L’hypothèse que l’inflation d’HPP pendant une période critique de 8 jours en juillet 2028 soit due à une altération de l’ocytocine par la chaleur semble confirmée. Le lot ne peut être incriminé en tant que tel, mais on ne peut écarter une attention insuffisante lors de la manipulation des ampoules d’ocytocine une fois qu’elles sont sorties du réfrigérateur où elles sont normalement conservées. La preuve directe de la perte d’efficacité biologique de la molécule n’est pas apportée.

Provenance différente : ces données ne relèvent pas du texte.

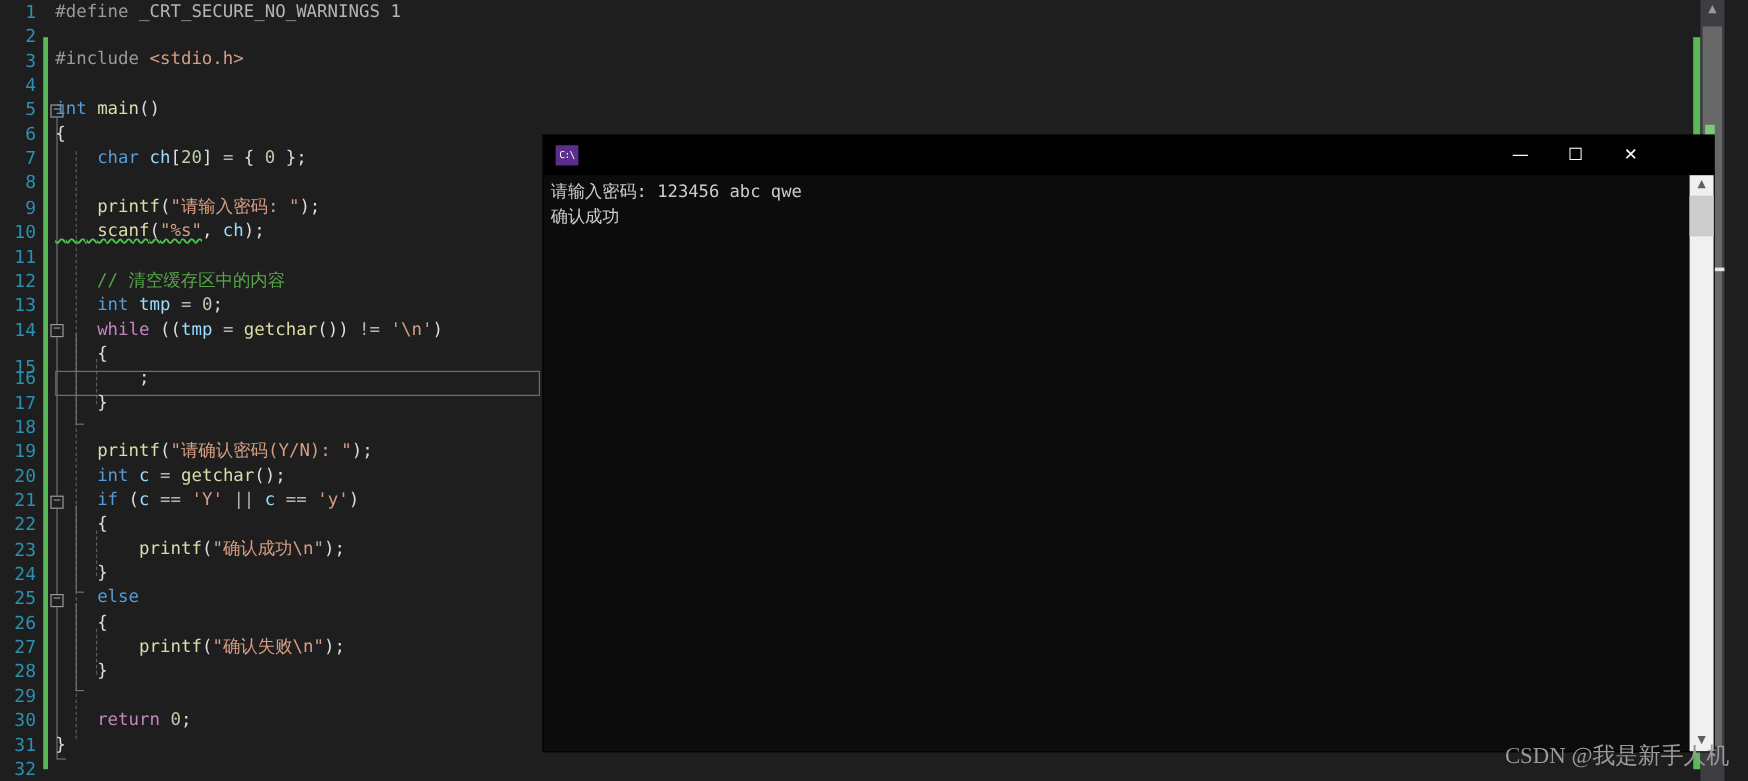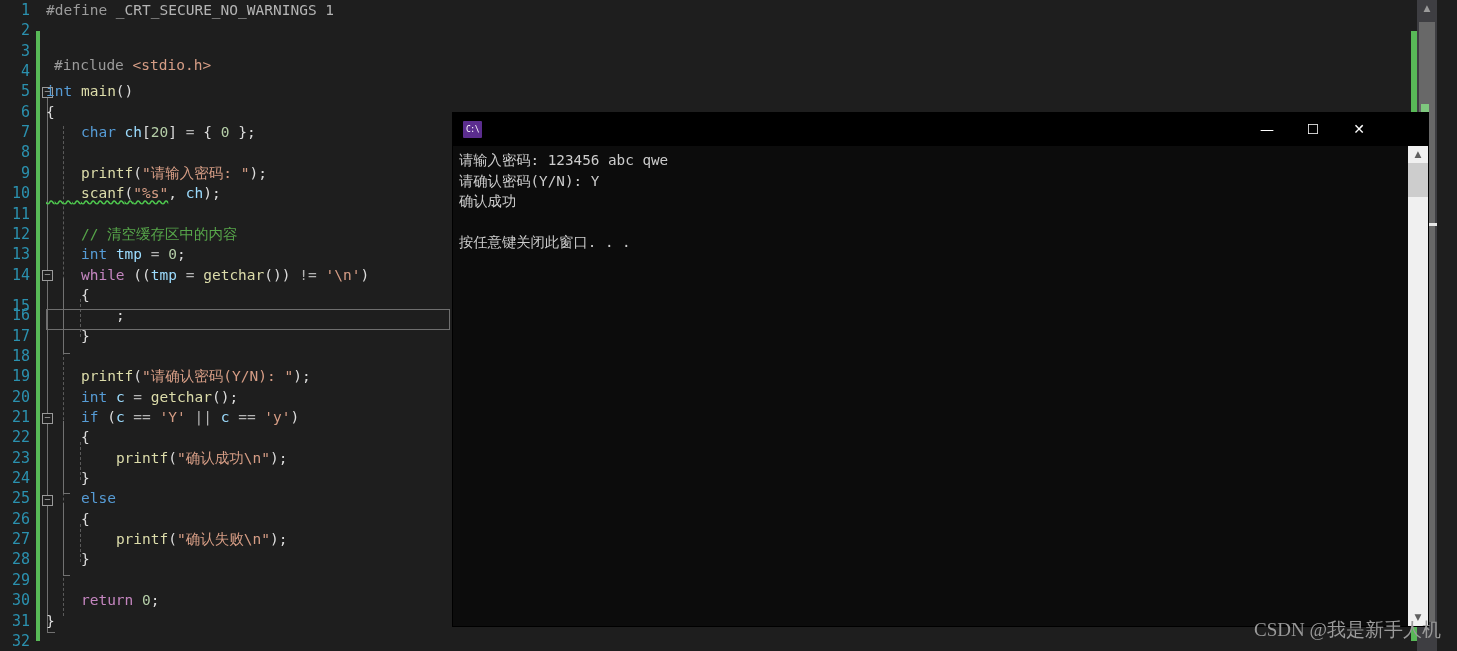--- a/index.html
+++ b/index.html
@@ -156,7 +156,7 @@
   <div id="code">
       <div class="ctext" style="position: absolute; top: 0px; height: 20.35px; line-height: 20.35px; white-space: pre;"><span class="pre">#define</span><span class="preid"> _CRT_SECURE_NO_WARNINGS 1</span></div>
       <div class="ctext" style="position: absolute; top: 20.35px; height: 20.35px; line-height: 20.35px; white-space: pre;"></div>
-      <div class="ctext" style="position: absolute; top: 55px; height: 20.35px; line-height: 20.35px; white-space: pre; margin-left: 8px;"><span class="pre">#include</span><span class="inc"> &lt;stdio.h&gt;</span></div>
+      <div class="ctext" style="position: absolute; top: 39px; height: 20.35px; line-height: 20.35px; white-space: pre;"><span class="pre">#include</span><span class="inc"> &lt;stdio.h&gt;</span></div>
       <div class="ctext" style="position: absolute; top: 61.05px; height: 20.35px; line-height: 20.35px; white-space: pre;"></div>
       <div class="ctext" style="position: absolute; top: 81.4px; height: 20.35px; line-height: 20.35px; white-space: pre;"><span class="kw">int</span><span class="pun"> </span><span class="fn">main</span><span class="pun">(</span><span class="pun">)</span></div>
       <div class="ctext" style="position: absolute; top: 101.75px; height: 20.35px; line-height: 20.35px; white-space: pre;"><span class="pun">{</span></div>

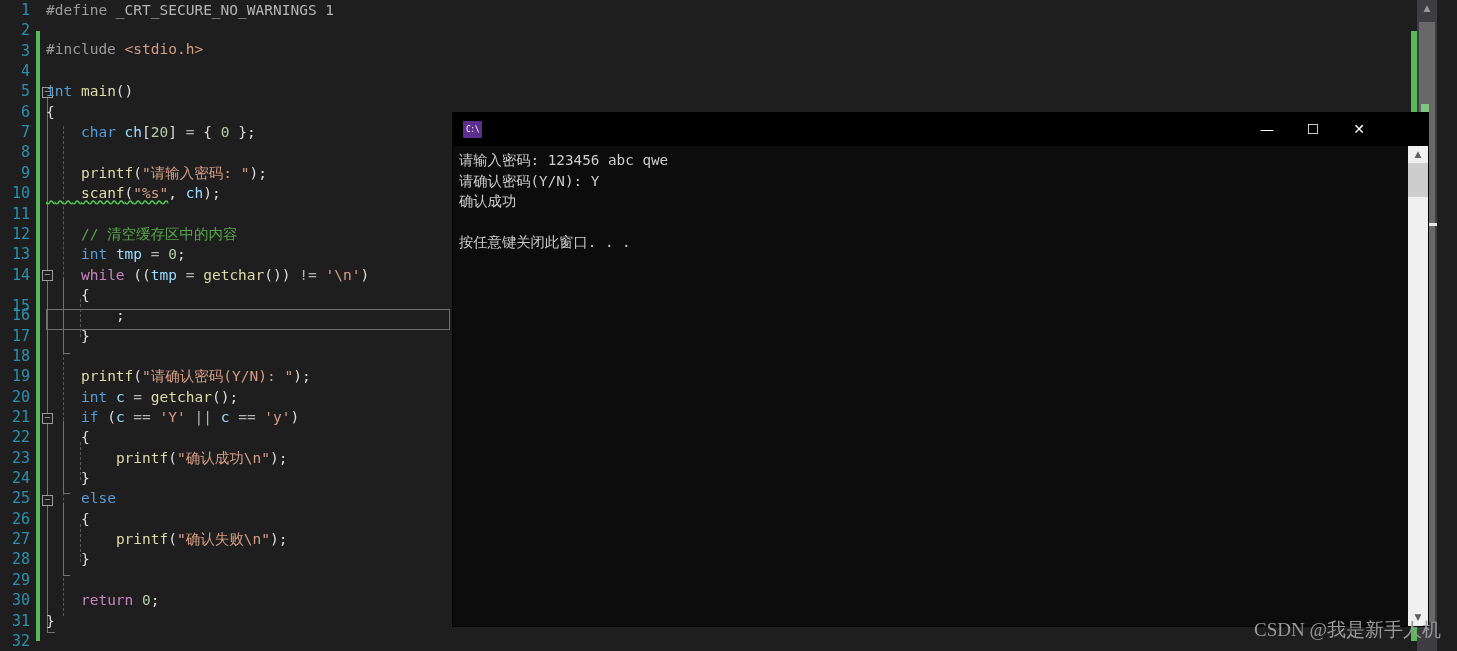--- a/index.html
+++ b/index.html
@@ -208,7 +208,6 @@
 
   <div id="con-body">
       <div class="con-line">请输入密码: 123456 abc qwe</div>
-      <div class="con-line">请确认密码(Y/N): Y</div>
       <div class="con-line">确认成功</div>
       <div class="con-line">&nbsp;</div>
       <div class="con-line">按任意键关闭此窗口. . .</div>

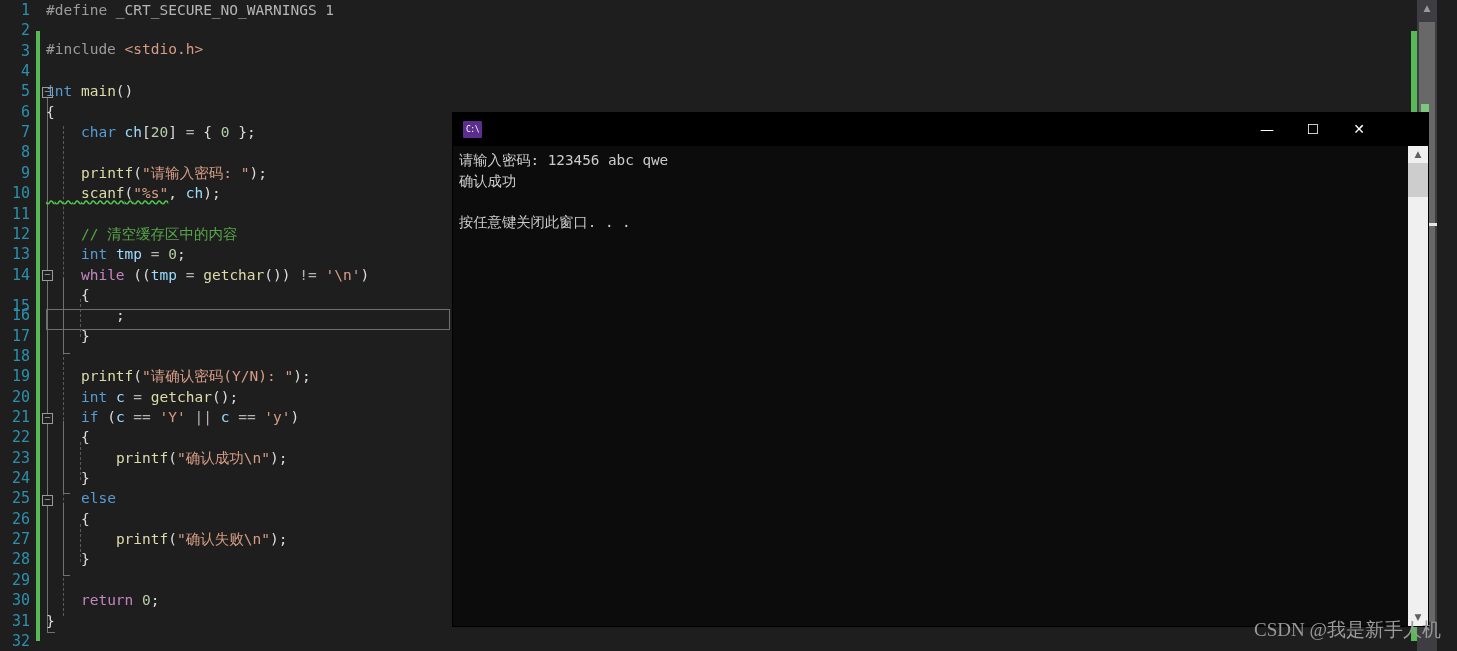--- a/index.html
+++ b/index.html
@@ -210,7 +210,6 @@
       <div class="con-line">请输入密码: 123456 abc qwe</div>
       <div class="con-line">确认成功</div>
       <div class="con-line">&nbsp;</div>
-      <div class="con-line">按任意键关闭此窗口. . .</div>
     </div>
 
   <div id="con-scroll">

La méthodologie de l’étude implique plusieurs biais possibles. Le premier est le choix des bornes de l’intervalle d’étude, qui privilégie un intervalle à haute incidence. Deuxième biais possible, l’amélioration des résultats peut être attribuée non au changement de lot d’ocytocine, mais au fait que les participants savent qu’ils sont une période d’observation et travaillent différemment (ce biais est parfois appelé effet Hauthorne).
• Conclusion
Cette étude souligne l'intérêt du monitorage des effets adverses pour repérer rapidement les déviations et l’intérêt d’organiser des revues de morbidité-mortalité pour les analyser et les corriger.